**Exercise instructions:** Please take the lines from the one holding "font-size: 15px ->" through the one holding "html: <div> <div>Sleeve</div>" in the data below and copy them exactly.

**Extracted entries:**
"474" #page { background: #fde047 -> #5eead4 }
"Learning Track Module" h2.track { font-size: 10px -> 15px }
==
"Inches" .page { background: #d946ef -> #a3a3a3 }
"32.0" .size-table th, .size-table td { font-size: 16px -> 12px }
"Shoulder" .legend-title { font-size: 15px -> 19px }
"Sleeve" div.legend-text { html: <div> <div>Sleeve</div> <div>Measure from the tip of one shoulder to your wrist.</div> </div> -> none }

**Solution to the problem:**
"Shoulder" .legend-title { font-size: 15px -> 19px }
"Sleeve" div.legend-text { html: <div> <div>Sleeve</div> <div>Measure from the tip of one shoulder to your wrist.</div> </div> -> none }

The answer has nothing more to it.